When a virus particle finds its way onto a cell, the spike protein clamps on and changes its shape. It morphs from looking like a club, to looking like a spear.
Once it fuses with the cell membrane, the viral RNA — its genetic material — enters the cell, Dr. Brian Ward explains, where it replicates, making copies of itself, which then exit to infect other cells. Or spread to the next human.
Ward is a professor in McGill University’s department of medicine. He is also the chief medical officer for Medicago Inc. , a Quebec-based firm that’s using plants to produce a vaccine against the pandemic virus now churning across the globe.
On Jan. 10, 33 days after the first case of a pneumonia of unknown origin was reported in Wuhan, in China’s Hubei province, Chinese scientists published the genetic blueprint, the genomic sequence, for SAR-CoV-2 — the virus causing COVID-19. One day later, Medicago, like everyone else, was able to access that information, joining what has become a historic sprint to find a vaccine. Twenty days after the genome was published, Medicago scientists scored a major hit, producing a virus-like particle, or VLP, that mimics the structure of the virus, but stripped of any harmful genetic material inside, making them non-infectious, but able to trick the immune system into thinking it’s “seeing” a virus, and hopefully generate enough antibodies so that when the person encounters the real virus, they’re protected.
The company hopes to begin testing their candidate vaccine in humans in July, possibly sooner.
“Typically, the first in-human study tends to be quite small, 40 or 50 people,” Ward says. “But pretty much everybody is bending the rules to try to move faster. So many of the vaccine companies that are moving their candidates towards clinical trials are talking about doing much larger studies to address all of the questions that need to be addressed at once.”
Typically, the first in-human study tends to be quite small, 40 or 50 people. But pretty much everybody is bending the rules to try to move faster
What dose should you use? How many doses do you need? Two? Three? Do you get any benefit from having an adjuvant, an additive that can boost responses? Normally, scientists answer those questions sequentially, one at a time. No one has time for that. As of Friday, the virus, for which there is no known cure, no proven treatment, no crucial vaccine, had infected more than half a million people globally, killing nearly 25,000. Doctors and other healthcare people are preparing living wills and end-of-life plans, worried they won’t come out of this.

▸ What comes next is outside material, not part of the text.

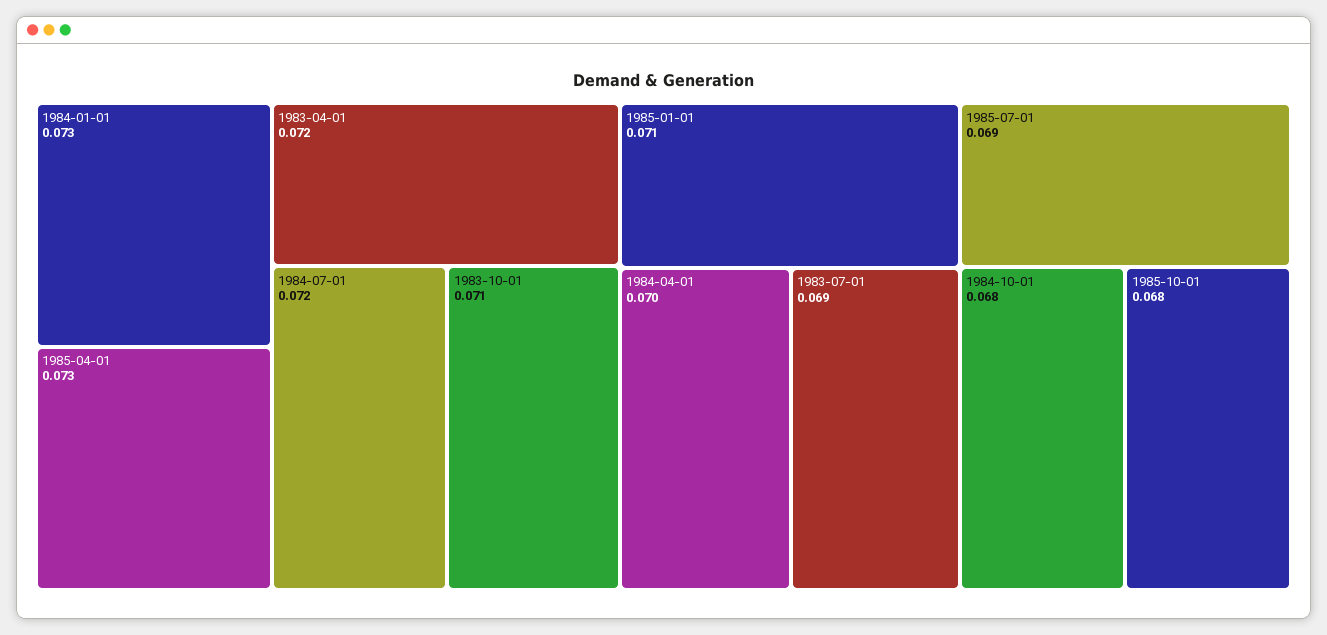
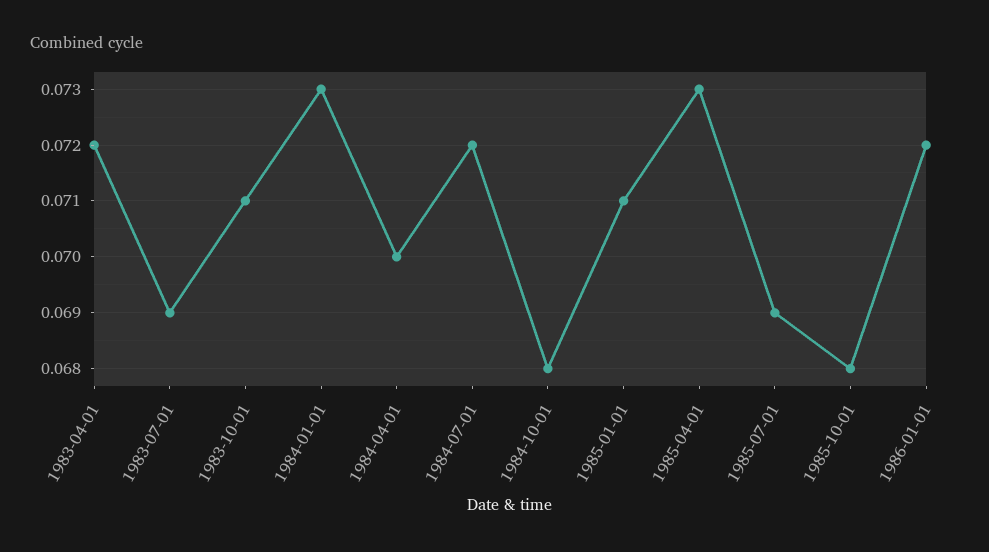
1986-01-01: none -> 0.072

There are fears Canada could soon be hit with a “tidal wave” of severe respiratory illness caused by COVID-19. On Tuesday, a 16-year-old French schoolgirl, identified only as Julie, died in a Paris hospital, becoming the youngest person in the country to die from COVID-19. She was perfectly healthy before she contracted the virus. So it comes down to a process of negotiations with regulators — what do people consider safe?
“Obviously the first human studies are done in young, healthy people, where they are the least likely to get into trouble if anything goes wrong, with any of the vaccines, including ours,” Ward says. “We want to move forward in a very careful, deliberate way. But you have older people and people with respiratory and cardiac diseases who are dying at stunningly high rates when they get infected — we’re talking 15, 25, 28 per cent mortality.”
Vaccines are one of the greatest successes in the history of public health, but it’s a history not without its controversies. They haven’t been forgotten in the scramble to find effective vaccines against a virus that, until recently, no human had ever been exposed to before. Dozens of labs around the globe are working feverishly to find something that could be safely used to potentially dose hundreds of millions, possibly even billions, of people.
The best-case scenario is that a vaccine, or several vaccines, becomes available before a second wave hits, in the fall or early spring. The worst-case? The vaccines cause more severe disease.
Respiratory syncytial virus, or RSV, is the leading cause of lower respiratory tract infections in children. In the late ‘60s, babies and toddlers immunized with an inactivated virus against RSV experienced a phenomenon called “vaccine-enhanced disease.” Instead of being protected, they experienced a worse form of RSV, suffering high fever, wheezing and pneumonia, when they were exposed to the natural, wild type virus. That put a chill on the development of RSV vaccines that’s persisted to this day.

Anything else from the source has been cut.